━━━ Records provided ━━━
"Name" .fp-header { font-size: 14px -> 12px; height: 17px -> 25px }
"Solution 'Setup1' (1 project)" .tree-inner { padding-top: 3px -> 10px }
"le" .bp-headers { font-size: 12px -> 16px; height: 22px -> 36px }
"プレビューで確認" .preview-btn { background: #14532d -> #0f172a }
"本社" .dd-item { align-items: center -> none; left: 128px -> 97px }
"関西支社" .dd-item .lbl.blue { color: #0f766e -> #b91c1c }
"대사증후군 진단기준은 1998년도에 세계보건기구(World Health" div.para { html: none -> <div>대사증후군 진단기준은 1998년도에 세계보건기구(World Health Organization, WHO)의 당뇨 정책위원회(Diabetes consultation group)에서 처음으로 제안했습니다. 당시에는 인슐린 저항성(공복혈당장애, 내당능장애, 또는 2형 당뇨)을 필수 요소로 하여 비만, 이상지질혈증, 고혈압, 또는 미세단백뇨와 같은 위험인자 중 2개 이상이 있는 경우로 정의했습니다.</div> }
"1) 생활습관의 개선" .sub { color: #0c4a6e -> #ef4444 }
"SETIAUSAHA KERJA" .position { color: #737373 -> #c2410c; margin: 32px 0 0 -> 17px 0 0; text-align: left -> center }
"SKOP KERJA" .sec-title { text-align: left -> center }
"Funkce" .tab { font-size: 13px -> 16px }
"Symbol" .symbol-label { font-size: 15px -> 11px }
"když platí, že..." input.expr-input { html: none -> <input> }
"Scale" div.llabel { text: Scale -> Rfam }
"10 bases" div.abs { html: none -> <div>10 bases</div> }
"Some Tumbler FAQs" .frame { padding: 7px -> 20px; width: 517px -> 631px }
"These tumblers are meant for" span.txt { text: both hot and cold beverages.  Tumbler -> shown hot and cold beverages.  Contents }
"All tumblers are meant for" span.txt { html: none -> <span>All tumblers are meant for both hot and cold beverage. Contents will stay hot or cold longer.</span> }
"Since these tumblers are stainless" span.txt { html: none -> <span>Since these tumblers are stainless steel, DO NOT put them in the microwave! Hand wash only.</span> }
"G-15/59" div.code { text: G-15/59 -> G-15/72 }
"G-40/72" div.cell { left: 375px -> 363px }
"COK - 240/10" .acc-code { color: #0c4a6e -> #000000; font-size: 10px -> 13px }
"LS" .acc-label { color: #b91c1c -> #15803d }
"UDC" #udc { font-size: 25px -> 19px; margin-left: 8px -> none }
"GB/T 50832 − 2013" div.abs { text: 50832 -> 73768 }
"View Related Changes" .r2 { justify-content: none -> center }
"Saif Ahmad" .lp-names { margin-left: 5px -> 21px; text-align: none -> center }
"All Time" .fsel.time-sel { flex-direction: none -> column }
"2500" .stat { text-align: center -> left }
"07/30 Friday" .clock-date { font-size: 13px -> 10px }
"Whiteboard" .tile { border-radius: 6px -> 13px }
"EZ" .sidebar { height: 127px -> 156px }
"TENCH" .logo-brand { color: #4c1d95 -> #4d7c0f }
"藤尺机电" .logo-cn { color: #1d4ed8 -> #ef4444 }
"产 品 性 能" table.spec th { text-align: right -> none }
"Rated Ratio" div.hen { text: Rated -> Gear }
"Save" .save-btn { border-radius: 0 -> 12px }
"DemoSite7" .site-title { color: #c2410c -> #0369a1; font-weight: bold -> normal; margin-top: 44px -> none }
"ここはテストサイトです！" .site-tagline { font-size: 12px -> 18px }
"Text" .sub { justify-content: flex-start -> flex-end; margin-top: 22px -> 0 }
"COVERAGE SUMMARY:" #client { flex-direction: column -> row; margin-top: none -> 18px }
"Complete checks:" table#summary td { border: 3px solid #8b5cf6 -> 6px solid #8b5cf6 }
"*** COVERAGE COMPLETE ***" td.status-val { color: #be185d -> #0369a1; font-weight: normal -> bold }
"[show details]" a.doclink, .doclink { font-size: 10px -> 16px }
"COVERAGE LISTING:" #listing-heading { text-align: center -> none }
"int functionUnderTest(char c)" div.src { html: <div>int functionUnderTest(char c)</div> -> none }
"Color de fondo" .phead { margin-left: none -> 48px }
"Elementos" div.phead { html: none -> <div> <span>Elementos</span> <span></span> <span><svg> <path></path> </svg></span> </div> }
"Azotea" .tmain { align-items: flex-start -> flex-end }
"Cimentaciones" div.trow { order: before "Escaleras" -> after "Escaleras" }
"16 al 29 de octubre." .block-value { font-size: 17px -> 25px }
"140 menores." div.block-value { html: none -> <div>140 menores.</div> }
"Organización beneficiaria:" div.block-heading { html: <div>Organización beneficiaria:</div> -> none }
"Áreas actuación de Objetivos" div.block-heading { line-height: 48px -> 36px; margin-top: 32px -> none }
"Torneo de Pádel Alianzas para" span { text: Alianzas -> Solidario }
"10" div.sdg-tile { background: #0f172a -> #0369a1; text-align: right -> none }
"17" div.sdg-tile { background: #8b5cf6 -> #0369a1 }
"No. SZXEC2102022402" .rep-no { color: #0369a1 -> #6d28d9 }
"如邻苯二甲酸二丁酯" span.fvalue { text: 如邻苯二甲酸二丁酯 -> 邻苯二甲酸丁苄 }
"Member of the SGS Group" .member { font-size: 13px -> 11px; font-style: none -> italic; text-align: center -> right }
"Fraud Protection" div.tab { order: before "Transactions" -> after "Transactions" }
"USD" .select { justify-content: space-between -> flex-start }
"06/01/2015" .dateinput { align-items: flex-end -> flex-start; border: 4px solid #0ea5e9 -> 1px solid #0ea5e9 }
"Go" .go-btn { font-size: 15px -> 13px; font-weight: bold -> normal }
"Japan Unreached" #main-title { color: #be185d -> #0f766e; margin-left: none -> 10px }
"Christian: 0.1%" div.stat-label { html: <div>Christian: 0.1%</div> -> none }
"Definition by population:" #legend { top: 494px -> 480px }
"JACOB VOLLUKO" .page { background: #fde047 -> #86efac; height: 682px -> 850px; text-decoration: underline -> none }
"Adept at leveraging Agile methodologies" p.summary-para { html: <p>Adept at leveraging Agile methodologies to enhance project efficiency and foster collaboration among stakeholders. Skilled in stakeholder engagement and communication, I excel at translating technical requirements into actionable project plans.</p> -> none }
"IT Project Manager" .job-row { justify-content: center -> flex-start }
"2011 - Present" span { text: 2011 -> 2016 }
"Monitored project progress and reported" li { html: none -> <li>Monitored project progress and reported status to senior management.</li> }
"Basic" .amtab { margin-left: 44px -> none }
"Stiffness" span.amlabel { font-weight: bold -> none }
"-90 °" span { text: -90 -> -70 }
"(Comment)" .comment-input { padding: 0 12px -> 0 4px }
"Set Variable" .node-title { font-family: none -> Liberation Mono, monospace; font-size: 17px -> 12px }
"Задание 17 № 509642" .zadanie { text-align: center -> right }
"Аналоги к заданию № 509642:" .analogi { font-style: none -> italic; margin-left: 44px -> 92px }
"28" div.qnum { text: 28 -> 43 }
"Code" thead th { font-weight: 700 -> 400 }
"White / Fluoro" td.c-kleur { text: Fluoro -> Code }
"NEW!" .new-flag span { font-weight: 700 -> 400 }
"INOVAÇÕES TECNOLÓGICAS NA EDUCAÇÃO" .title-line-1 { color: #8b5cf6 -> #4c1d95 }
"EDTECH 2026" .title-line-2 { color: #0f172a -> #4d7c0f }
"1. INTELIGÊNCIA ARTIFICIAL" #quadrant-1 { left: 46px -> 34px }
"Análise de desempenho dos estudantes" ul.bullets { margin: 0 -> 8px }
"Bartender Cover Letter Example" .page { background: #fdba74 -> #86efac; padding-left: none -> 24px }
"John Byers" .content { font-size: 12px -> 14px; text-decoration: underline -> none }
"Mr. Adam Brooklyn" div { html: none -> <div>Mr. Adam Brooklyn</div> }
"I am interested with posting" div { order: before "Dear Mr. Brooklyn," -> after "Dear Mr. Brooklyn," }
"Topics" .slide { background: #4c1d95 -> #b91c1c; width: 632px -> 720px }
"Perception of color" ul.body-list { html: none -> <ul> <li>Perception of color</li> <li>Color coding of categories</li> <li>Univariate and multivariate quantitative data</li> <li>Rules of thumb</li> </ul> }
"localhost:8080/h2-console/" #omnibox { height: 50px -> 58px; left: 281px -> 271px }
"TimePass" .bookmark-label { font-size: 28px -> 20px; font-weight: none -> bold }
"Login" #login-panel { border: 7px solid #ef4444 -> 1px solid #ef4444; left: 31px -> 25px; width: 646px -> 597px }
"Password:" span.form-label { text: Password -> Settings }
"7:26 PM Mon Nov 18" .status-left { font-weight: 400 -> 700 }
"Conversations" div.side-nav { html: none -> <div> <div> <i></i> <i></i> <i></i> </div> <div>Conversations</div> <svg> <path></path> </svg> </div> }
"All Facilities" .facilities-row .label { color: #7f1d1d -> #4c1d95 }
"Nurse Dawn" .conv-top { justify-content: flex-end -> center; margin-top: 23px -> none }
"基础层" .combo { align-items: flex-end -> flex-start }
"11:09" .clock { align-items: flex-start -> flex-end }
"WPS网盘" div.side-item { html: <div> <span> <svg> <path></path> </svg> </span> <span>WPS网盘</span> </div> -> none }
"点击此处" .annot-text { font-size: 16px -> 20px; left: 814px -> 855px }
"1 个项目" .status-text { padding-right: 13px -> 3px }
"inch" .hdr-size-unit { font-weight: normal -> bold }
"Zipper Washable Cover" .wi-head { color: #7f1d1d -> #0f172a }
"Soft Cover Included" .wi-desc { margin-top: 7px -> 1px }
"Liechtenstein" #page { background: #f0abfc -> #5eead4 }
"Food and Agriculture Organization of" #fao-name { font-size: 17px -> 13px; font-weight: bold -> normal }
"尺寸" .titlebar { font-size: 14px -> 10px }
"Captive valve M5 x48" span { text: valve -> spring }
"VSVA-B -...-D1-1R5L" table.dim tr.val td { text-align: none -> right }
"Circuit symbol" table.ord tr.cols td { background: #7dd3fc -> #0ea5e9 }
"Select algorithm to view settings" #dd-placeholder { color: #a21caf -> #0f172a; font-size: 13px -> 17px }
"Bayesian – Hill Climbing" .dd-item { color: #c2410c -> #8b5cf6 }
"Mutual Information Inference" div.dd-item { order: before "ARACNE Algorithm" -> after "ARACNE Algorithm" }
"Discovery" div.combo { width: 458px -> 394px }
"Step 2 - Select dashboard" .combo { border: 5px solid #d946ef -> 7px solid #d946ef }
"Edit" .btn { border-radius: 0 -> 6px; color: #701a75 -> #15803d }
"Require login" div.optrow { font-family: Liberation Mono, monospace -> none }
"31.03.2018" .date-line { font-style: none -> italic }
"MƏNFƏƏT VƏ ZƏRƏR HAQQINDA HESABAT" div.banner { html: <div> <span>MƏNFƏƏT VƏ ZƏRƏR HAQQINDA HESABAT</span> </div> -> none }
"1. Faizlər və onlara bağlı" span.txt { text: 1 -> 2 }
━━━
=== Prompt ===
Among the entries above, how many lines hold the word "clock"? Reply with only that number.

=== Expected answer ===
2